Doenças, hospital, família a volta do leito. Corrupção, empreiteiras, mordomia. Homossexualidade, vergonha, revelação. Imaturidade, drogas, dependência. Aposentadoria precoce, solidão, subordinação. Pai déspota, mãe submissa, família disfuncional. Morte, segredos. Infelicidade. Desenvolvida em tempo real, como no filme “Festim diabólico”, de Hitchcock, “A tropa”, primeiro texto de Gustavo Pinheiro, consegue que todas essas palavras ganhem significado ainda maior.
Com a coragem de construir uma trama — centrada em diálogos formados por frases curtas — que discute a angústia presente dos personagens, assim como aponta para fatos acontecidos no passado, Gustavo Pinheiro é um autor maduro, com as doses equilibradas entre palavras, ações. O recurso de iluminar o personagem nos textos de flash-back é elemento dramatúrgico importante para manter a coerência do fluxo narrativo.
“A tropa” se passa durante a visita de quatro filhos ao pai, hospitalizado em consequência de uma queda. É quase que um jogo de basquete, de quatro (os filhos) contra um (o pai), no qual cada um marca pontos, corta, defende e impede o outro de jogar. Uma verdadeira babel, o encontro. O pai (coronel do Exército, autoritário, adepto da ditadura), excelente composição de Otávio Augusto, é rodeado pelos quatro filhos, todos nomeados a partir dos ditadores — Humberto, Arthur, Emílio, Ernesto, João Baptista, interpretados por Alexandre Menezes, Daniel Marano, Edu Fernandes e Rafael Morpanini. Os atores, ainda que não possuam o físico do papel — mais jovens do que os personagens, conseguem transmitir as diferenças entre os irmãos. Todos são uns fracassados na vida, esforçando-se para aparentar bem-estar, harmonia familiar e os caminhos equivocados em que foram lançados.
A direção de César Augusto encontra a firme sintonia entre a ironia fina dos textos, o impacto da revelação dos fatos, a movimentação e o compromisso da atuação de tempo real. Não há exageros e, muito menos, trejeitos, naturalismo, nem tentativa alguma de paródia. O caminho escolhido demonstra que César Augusto é diretor versátil e sempre capaz de imprimir ao texto as nuances do significado que o autor quer alcançar. Atenua o drama da situação, mas, sem nenhum perdão e sem pieguismo, permite que a força da cena final provoque impacto, sem quebrar o ritmo natural de toda a peça.

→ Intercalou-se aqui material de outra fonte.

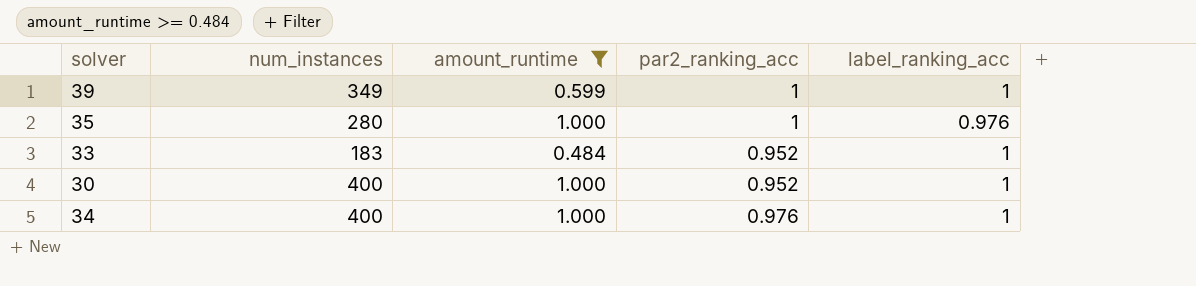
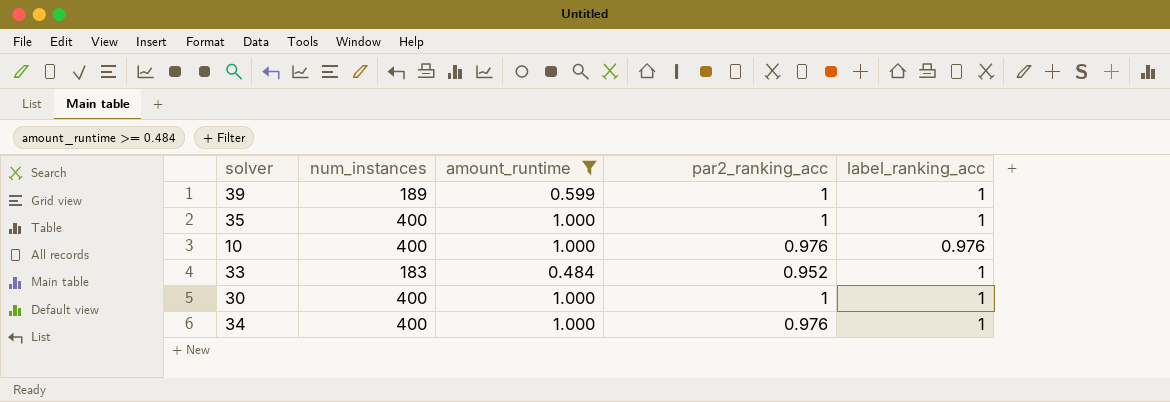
39 | num_instances: 349 -> 189
35 | num_instances: 280 -> 400
35 | label_ranking_acc: 0.976 -> 1
row 10: none -> 400 | 1.000 | 0.976 | 0.976
30 | par2_ranking_acc: 0.952 -> 1

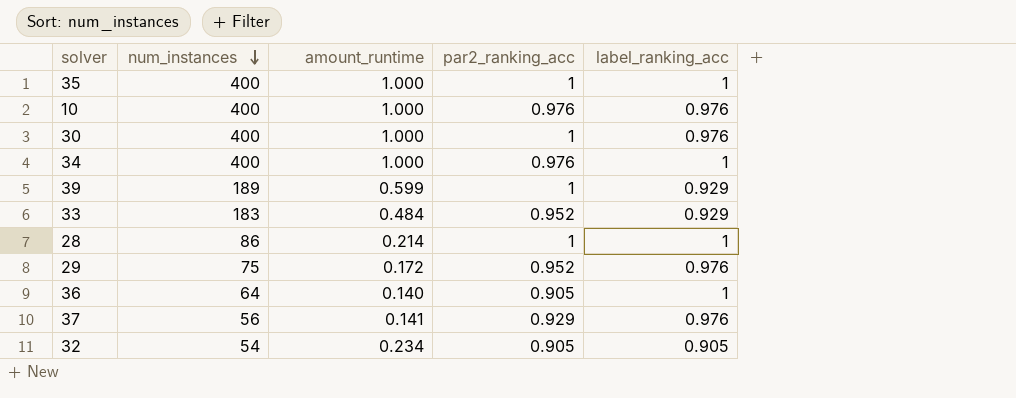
filter: amount_runtime >= 0.484 -> none
row order: none -> num_instances descending
30 | label_ranking_acc: 1 -> 0.976
39 | label_ranking_acc: 1 -> 0.929
33 | label_ranking_acc: 1 -> 0.929

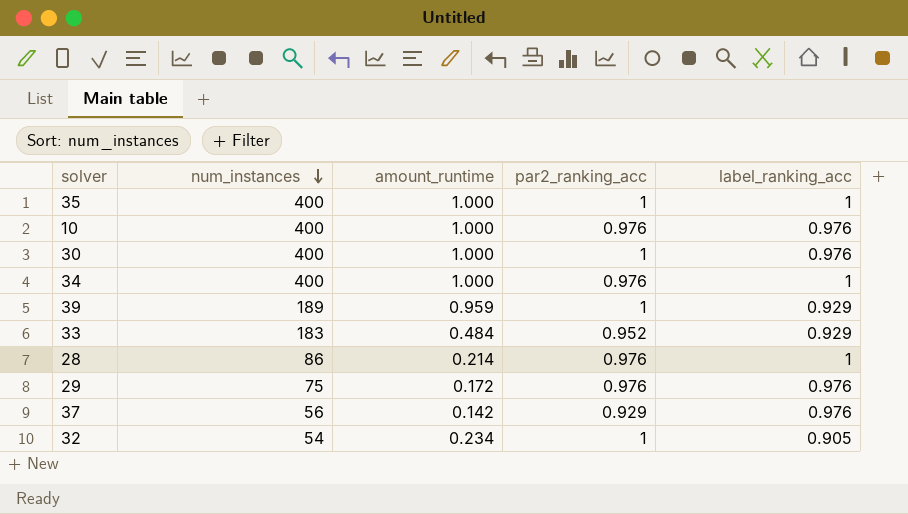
row 36: 64 | 0.140 | 0.905 | 1 -> none
39 | amount_runtime: 0.599 -> 0.959
28 | par2_ranking_acc: 1 -> 0.976
29 | par2_ranking_acc: 0.952 -> 0.976
37 | amount_runtime: 0.141 -> 0.142
32 | par2_ranking_acc: 0.905 -> 1

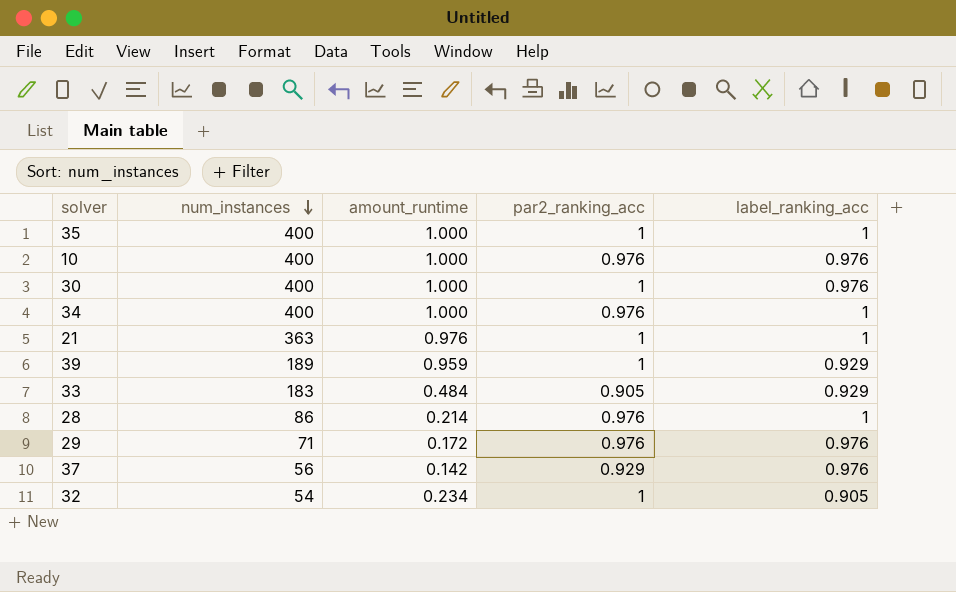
row 21: none -> 363 | 0.976 | 1 | 1
33 | par2_ranking_acc: 0.952 -> 0.905
29 | num_instances: 75 -> 71

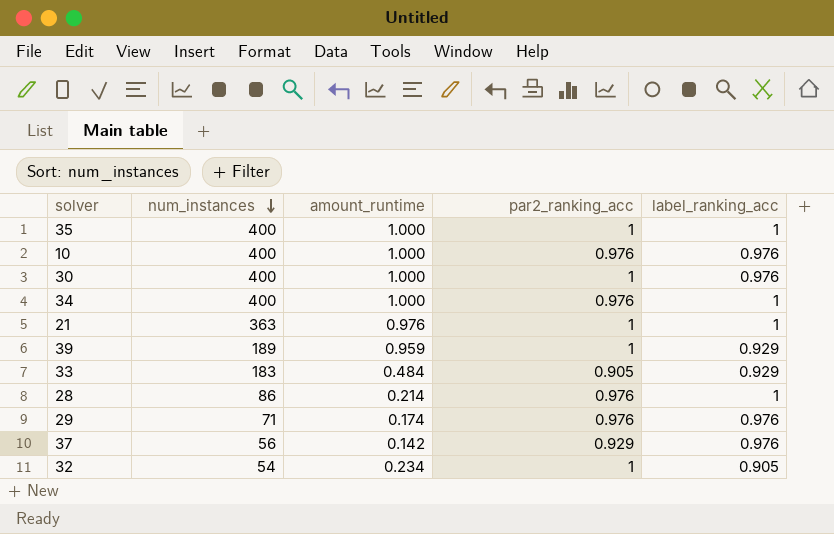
29 | amount_runtime: 0.172 -> 0.174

Mesmo considerando que tudo acontece pelo texto, pela voz, pelos diálogos, pois trancados em um pequeno espaço limitado de um quarto de hospital, com um personagem principal imóvel, “A tropa” consegue alcançar um significado atual e permanente, apesar de contar uma história com origem em traumas pessoais, sociais e históricos que se referem a um período difícil da nação brasileira. O choque entre os horrores da ditadura e uma vida aparentemente normal, um personagem que tem todos os elementos da falta de afeto — marido repressor, pai violento —, focado em sua própria vida, em enaltecer o que é inaceitável (a falta de liberdade), faz com que o sentido seja centrado na capacidade de se renegar aquilo que nos destrói e faz mal. É o pai, mas ele não.